“How to find and remove a needle from a haystack without disturbing it?” That’s the key question when it comes to sustainable exploration for deep-sea minerals. It requires non-invasive methods to ensure minimal impact on the environment.
Especially in the case of Seafloor Massive Sulphide deposits, which tend to be buried under a veneer of soft sediment, remote sensing methods such as geophysical techniques will be crucial to both regional as well as local exploration.
This is where the traditionally mostly oil and gas focused seismic acquisition industry comes in.
In a talk at the NCS Exploration – Deep Sea Minerals Conference in Bergen, Norway, October 19-21, Allan McKay from PGS will give a talk entitled “Find the Needle without Disturbing the Haystack: High Resolution 3D Geophysical Characterization of Deep Sea Minerals” on October 21st.
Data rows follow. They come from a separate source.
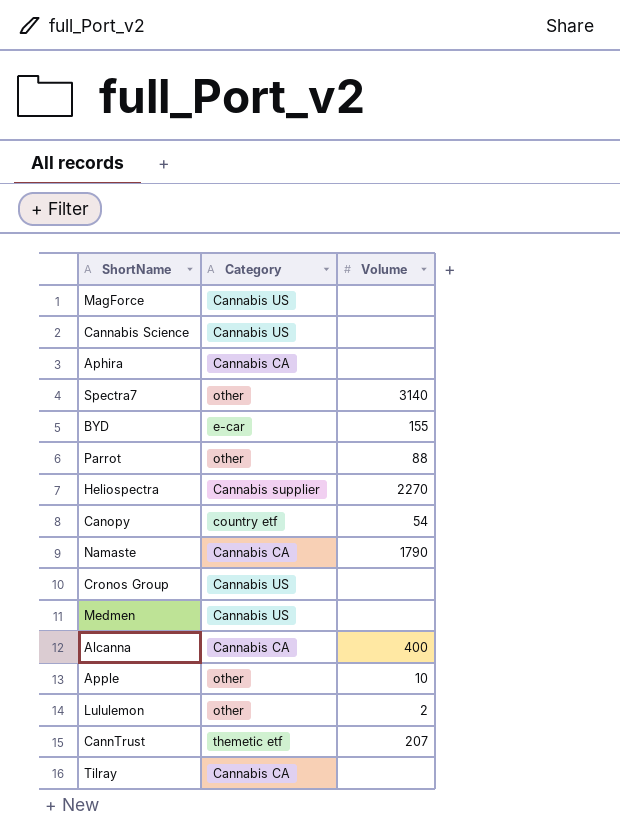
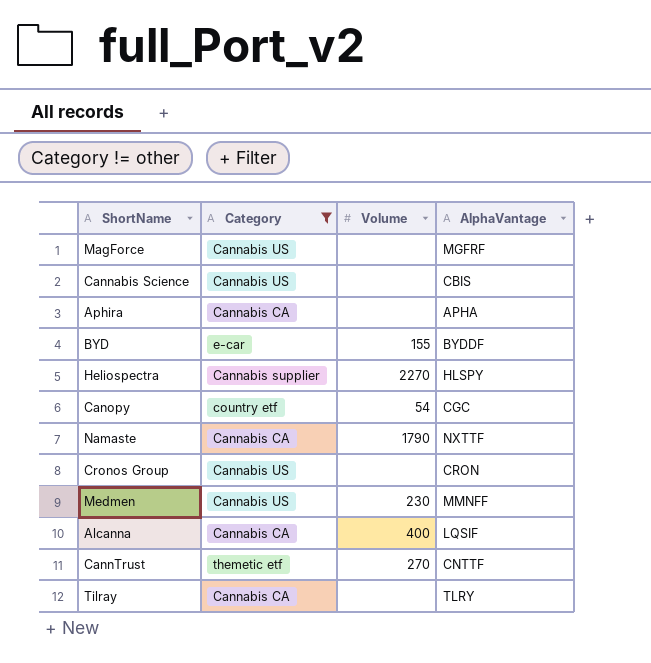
filter: none -> Category != other
column AlphaVantage | position: none -> 4
Medmen | Volume: none -> 230
CannTrust | Volume: 207 -> 270

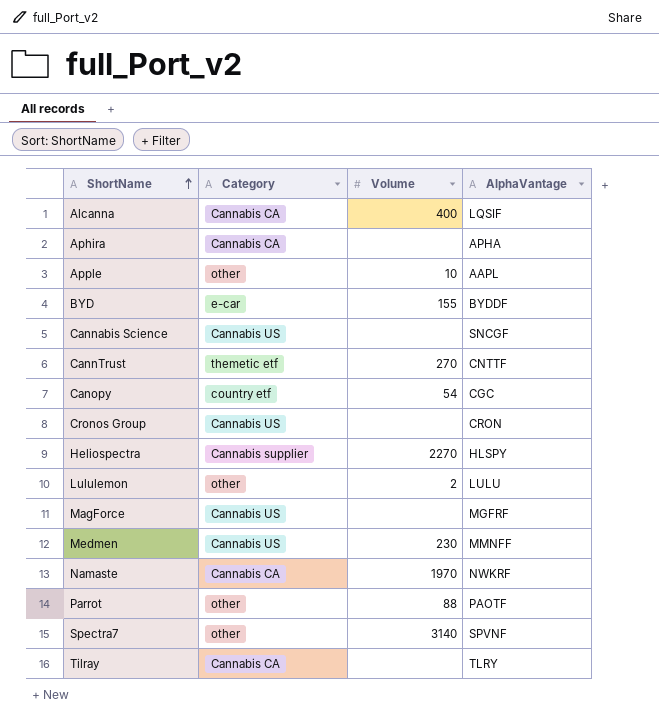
filter: Category != other -> none
row order: none -> ShortName ascending
Cannabis Science | AlphaVantage: CBIS -> SNCGF
Namaste | Volume: 1790 -> 1970
Namaste | AlphaVantage: NXTTF -> NWKRF

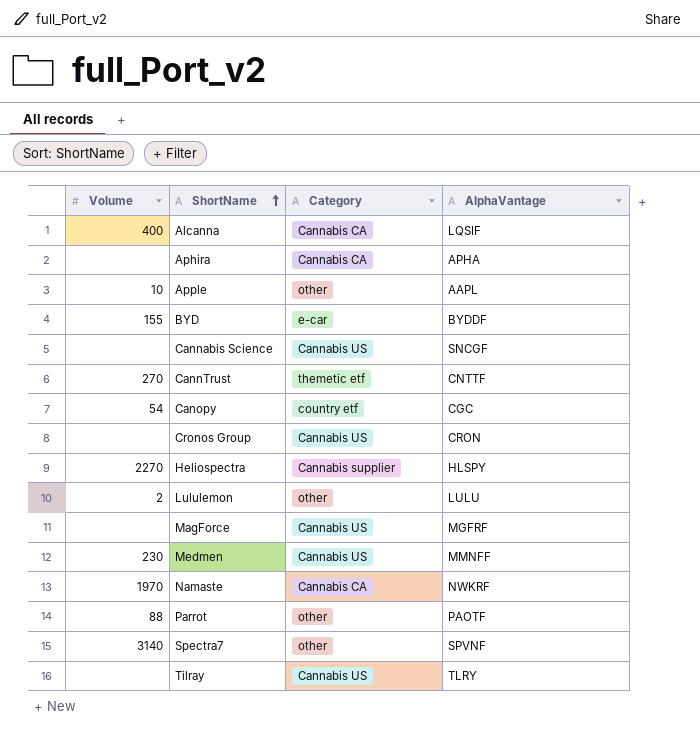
column Volume | position: 3 -> 1
Tilray | Category: Cannabis CA -> Cannabis US

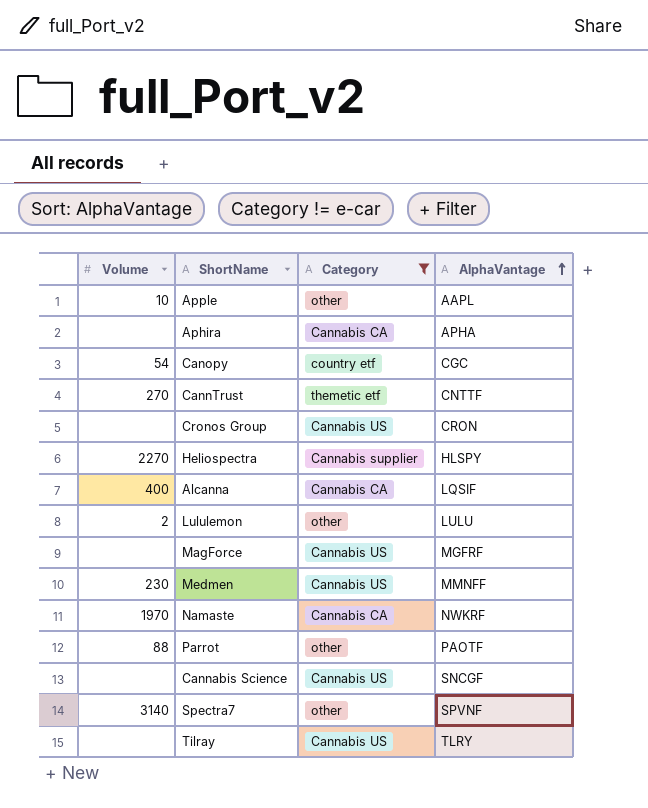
filter: none -> Category != e-car
row order: ShortName ascending -> AlphaVantage ascending

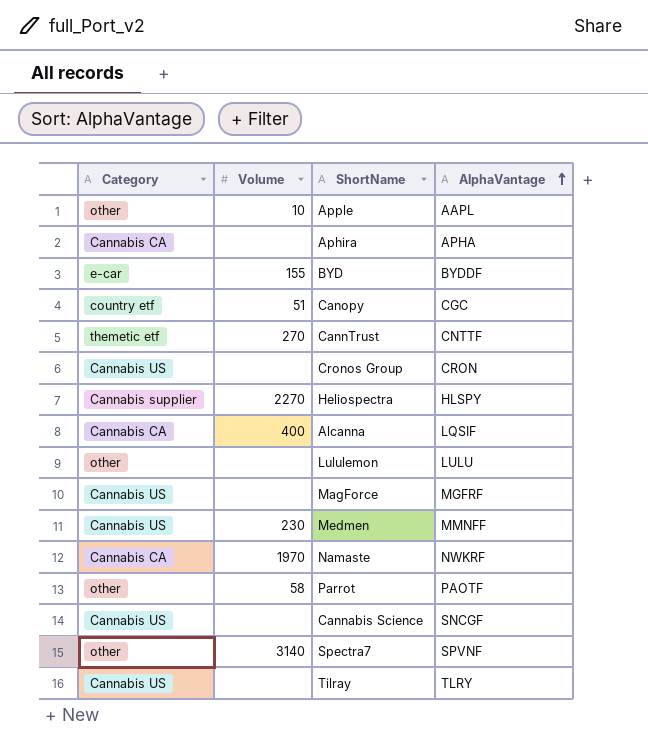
filter: Category != e-car -> none
column Category | position: 3 -> 1
Canopy | Volume: 54 -> 51
Lululemon | Volume: 2 -> none
Parrot | Volume: 88 -> 58

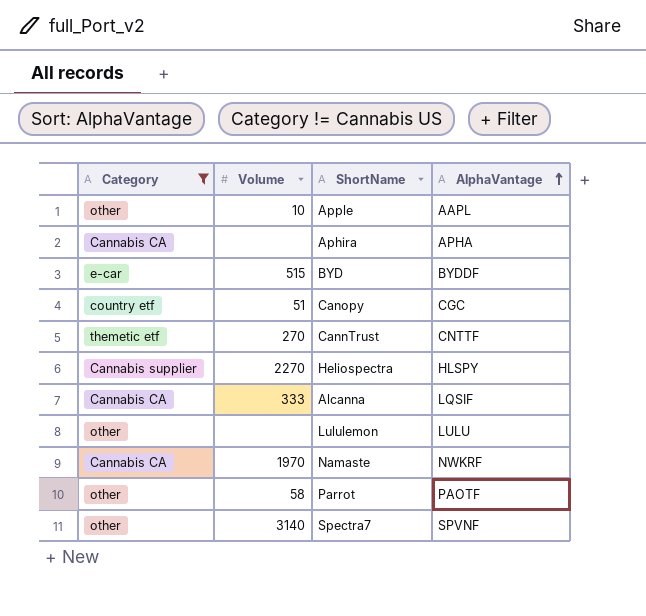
filter: none -> Category != Cannabis US
BYD | Volume: 155 -> 515
Alcanna | Volume: 400 -> 333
Whilst exploration for deep-sea minerals has been undertaken for some time, the exploration workflow will need to be scaled up to enable efficient operations.
It is likely that exploration will proceed in a similar fashion to oil and gas exploration, with the early phase comprising large scale reconnaissance surveying to identify sweet spots, followed by more focused surveying and monitoring to characterize given sites in more detail.
However, no single measurement or datatype can provide all of the information required about e.g., the water column, sea-floor and the sub-surface. Therefore, a multi-physics approach is required.
See also: The Need for a Multiphysics Approach
Autonomous Underwater Vehicles (AUVs) are an ideal sensor platform to enable acquisition of a suite of geophysical (e.g. acoustic, magnetic and electric) and geochemical data. At the same time, AUV-enabled data acquisition alone may be too slow and in-efficient to enable large-scale early phase exploration.
Working in the oil and gas industry has helped cross this bridge between site specific and regional surveying, mapping, and characterization. For instance, recent advances in marine seismic acquisition have enabled quality – 3D data resolution – to be maximized without sacrificing efficiency.
It is this kind of approach that is needed to tackle the next frontier: to image and characterize the acoustic and elastic properties of the deeper subsurface and subsequently modify and scale it to enable characterization of the shallow subsurface in a wide range of water depths.